Shanghai Disney Castle
One of the best parts of the trip was the fireworks show at the end! They combined elements of the Disneyland fireworks and World of Color show into one, so they had the water fountains, music, and color projections onto the Disney Castle while the fireworks were going off.
A lot of the Disneyland restaurants were in Chinese-style buildings
We took the metro to and from Disneyland. We left early in the morning so that we could spend the whole day in the park. I assumed that there wouldn't be much of a rush hour on the metro on a Saturday morning, but I was definitely wrong. Generally, the metro is clean and convenient, but during rush hour it becomes terrifyingly crowded. At each stop, I didn't think it was possible to fit any more people on, but somehow people managed to squeeze in. I was surrounded by people directly pressed against me on all four sides. Once we got to a major transfer stop though, most people got off and it became breathable again. Still, it's an experience that I'll remember.

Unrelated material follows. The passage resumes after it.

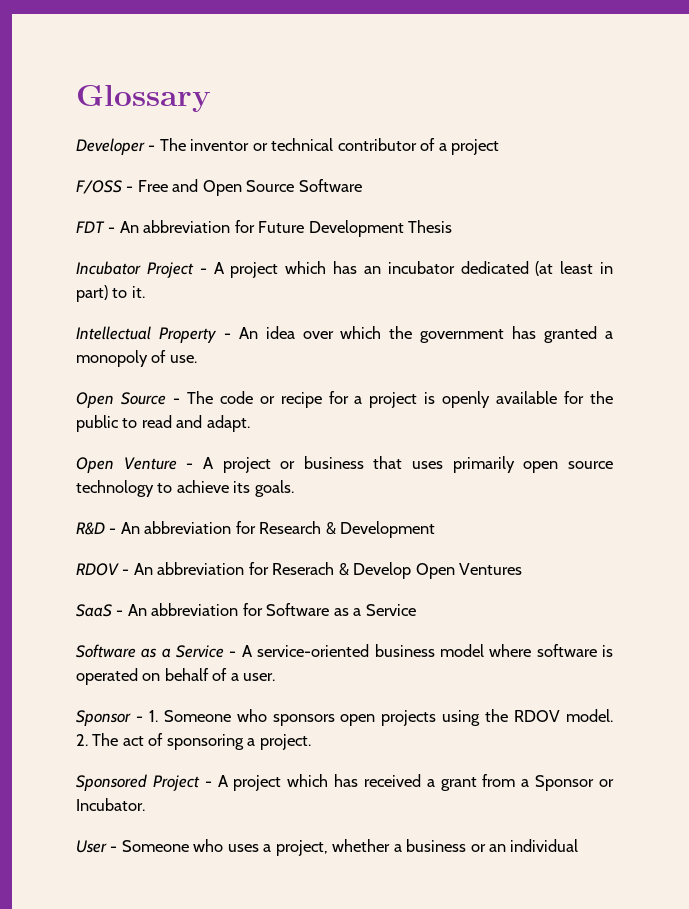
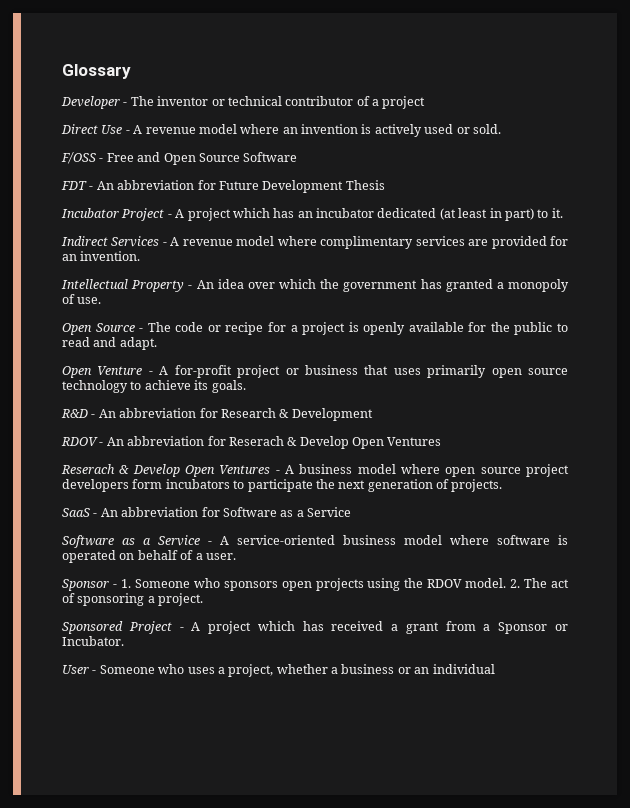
(500, 147) none -> [61,124,501,137] // Direct Use - A revenue model where an invention is actively used or sold.
(145, 292) none -> [61,236,568,249] [62,251,141,261] // Indirect Services - A revenue model where complimentary services are provided for an invention.
(214, 463) none -> [174,365,232,378] for-profit
(523, 569) none -> [61,464,569,477] [62,479,503,492] // Reserach & Develop Open Ventures - A business model where open source project developers form incubators to participate the next generation of projects.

Fortunately, the metro stops are labeled in English and Chinese, so it's pretty straightforward to navigate.

Shanghai metro
I don't really have any funny English translations to add to the collection, except for a sign at the metro station escalator telling people not to stick their head/arms over the edge of the escalator area. I didn't get a picture, but the sign displayed the awkward-sounding sentence "Do not pop out the head or other body part," with a cartoon diagram of a person leaning over the edge. It made me smile.  

Anyway, I'm really grateful for the opportunity to be here in this country and visit so many wonderful places! While it isn't always easy to be in a foreign country, most days I feel like the luckiest person in the world.